California ADA claims, cont’d

The NBC affiliate in the Bay Area investigates “what some say is legalized extortion” (watch out for annoying can’t-mute, can’t-freeze auto-play ad). The report “reviewed more than 10,000 federal ADA lawsuits filed since 2005 in the five states with the highest disabled populations. More lawsuits have been filed in California than Florida, Pennsylvania, Texas and New York combined.” Among violations charged: “a mirror that was hung 1.5 inches too high, a disabled access emblem that was ‘not the correct size,’ and one that was ‘not at the correct height on a restroom door.’ …’Given the way the building codes change as often as they do, it’s virtually impossible [to be in full compliance]’ certified access specialist Christina Stevens said.”


  • Incorrect color of blue on sign
    Incorrect shape of sign
    Wrong color barriers in parking lot
    Incorrect mirror height

    We have fallen through a Kafkaesque rabbit hole.

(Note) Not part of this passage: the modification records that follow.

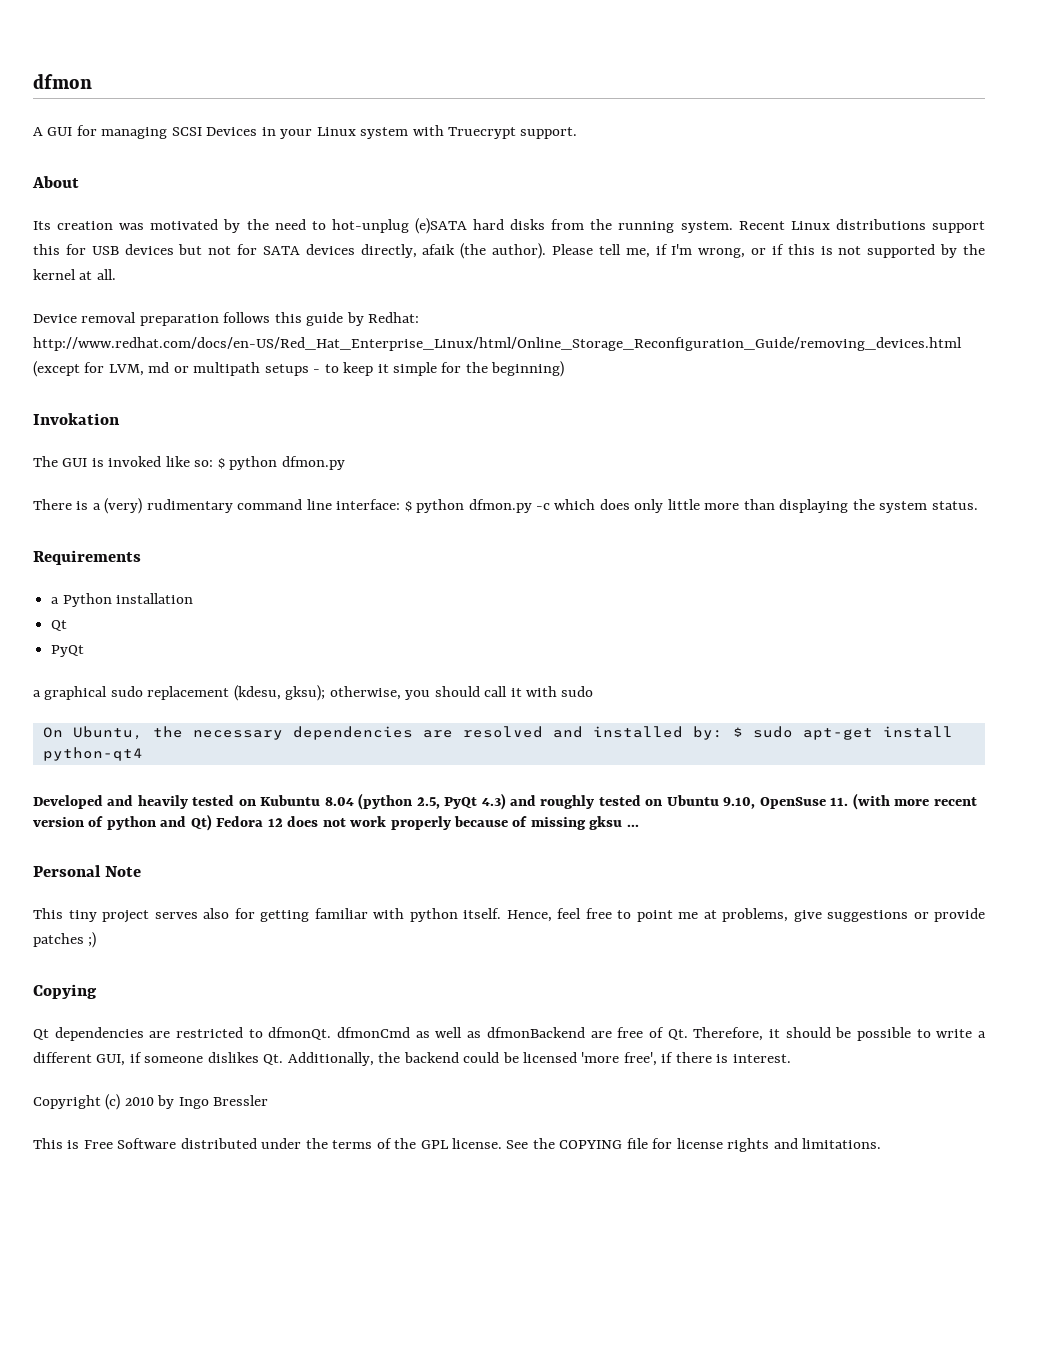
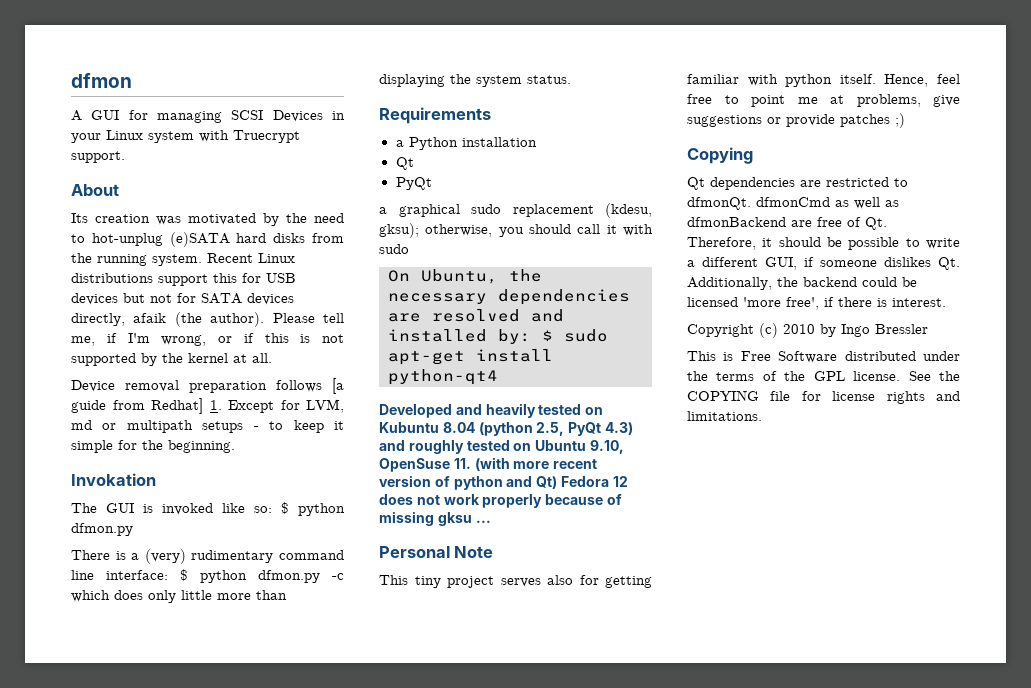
- Device removal preparation follows this guide by Redhat: http://www.redhat.com/docs/en-US/Red_Hat_Enterprise_Linux/html/Online_Storage_Reconfiguration_Guide/removing_devices.html (except for LVM, md or multipath setups - to keep it simple for the beginning)
+ Device removal preparation follows [a guide from Redhat] 1. Except for LVM, md or multipath setups - to keep it simple for the beginning.

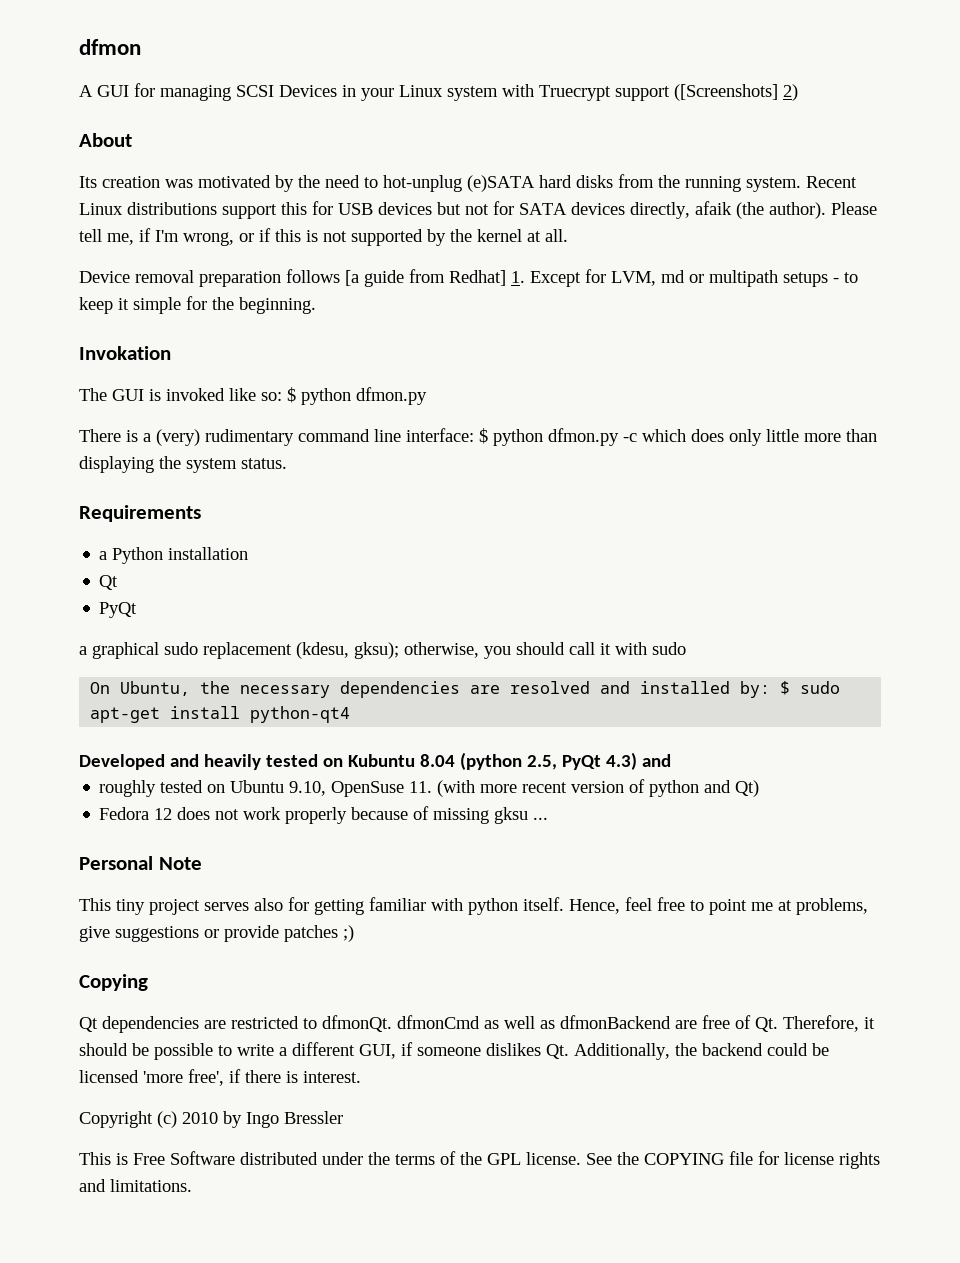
- A GUI for managing SCSI Devices in your Linux system with Truecrypt support.
+ A GUI for managing SCSI Devices in your Linux system with Truecrypt support ([Screenshots] 2)
- Developed and heavily tested on Kubuntu 8.04 (python 2.5, PyQt 4.3) and roughly tested on Ubuntu 9.10, OpenSuse 11. (with more recent version of python and Qt) Fedora 12 does not work properly because of missing gksu ...
+ Developed and heavily tested on Kubuntu 8.04 (python 2.5, PyQt 4.3) and
+ roughly tested on Ubuntu 9.10, OpenSuse 11. (with more recent version of python and Qt)
+ Fedora 12 does not work properly because of missing gksu ...

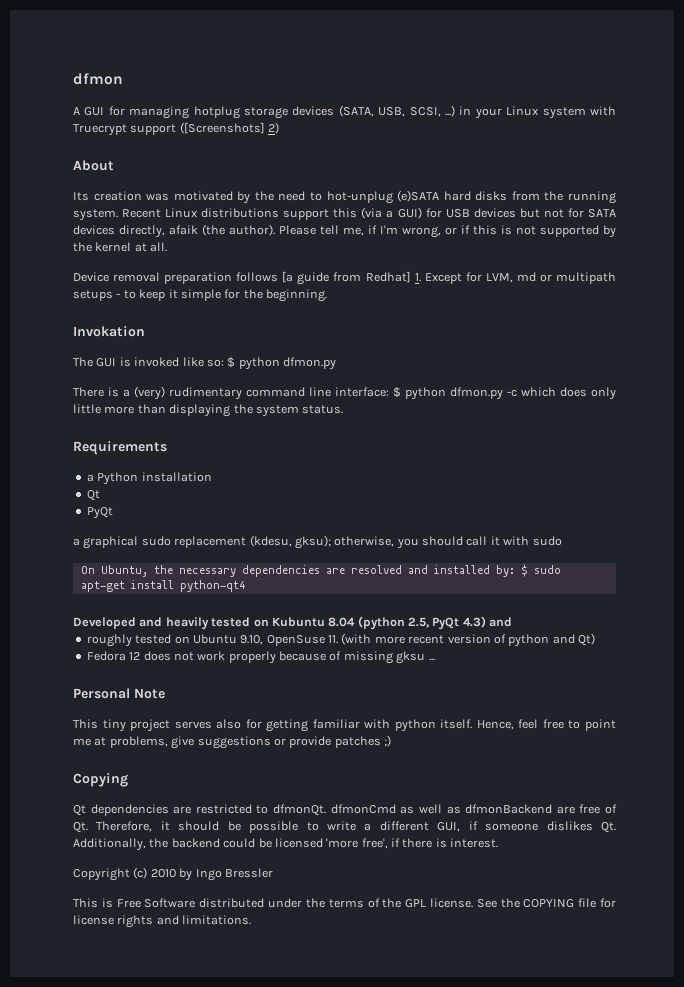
- A GUI for managing SCSI Devices in your Linux system with Truecrypt support ([Screenshots] 2)
+ A GUI for managing hotplug storage devices (SATA, USB, SCSI, ...) in your Linux system with Truecrypt support ([Screenshots] 2)
- Recent Linux distributions support this for USB devices but not for SATA devices directly, afaik (the author).
+ Recent Linux distributions support this (via a GUI) for USB devices but not for SATA devices directly, afaik (the author).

  • Someone should use “De minimis non curat lex” to kill 99% of these claims.

  • Chris,

    Having represented a handful of small business owners in cases alleging ADA violations and violations of California’s disability access laws, unfortunately that is not a defense. In fact, under California’s parallel statute, an argument that the violation is “de minimis” is expressly excluded. Further, because of the statutorily set damages, and attorneys’ fee shifting provisions, attempting to defend such suits comes with a massive risk. There are a handful of individuals who are fairly well known in Northern California who are professional plaintiffs. One in particular (who has been a plaintiff in well over 300 filed cases, usually against small, family owned restaurants) is confined to a wheelchair and goes into as many businesses as he can per day with his camera, tape measure, and check list of what to measure.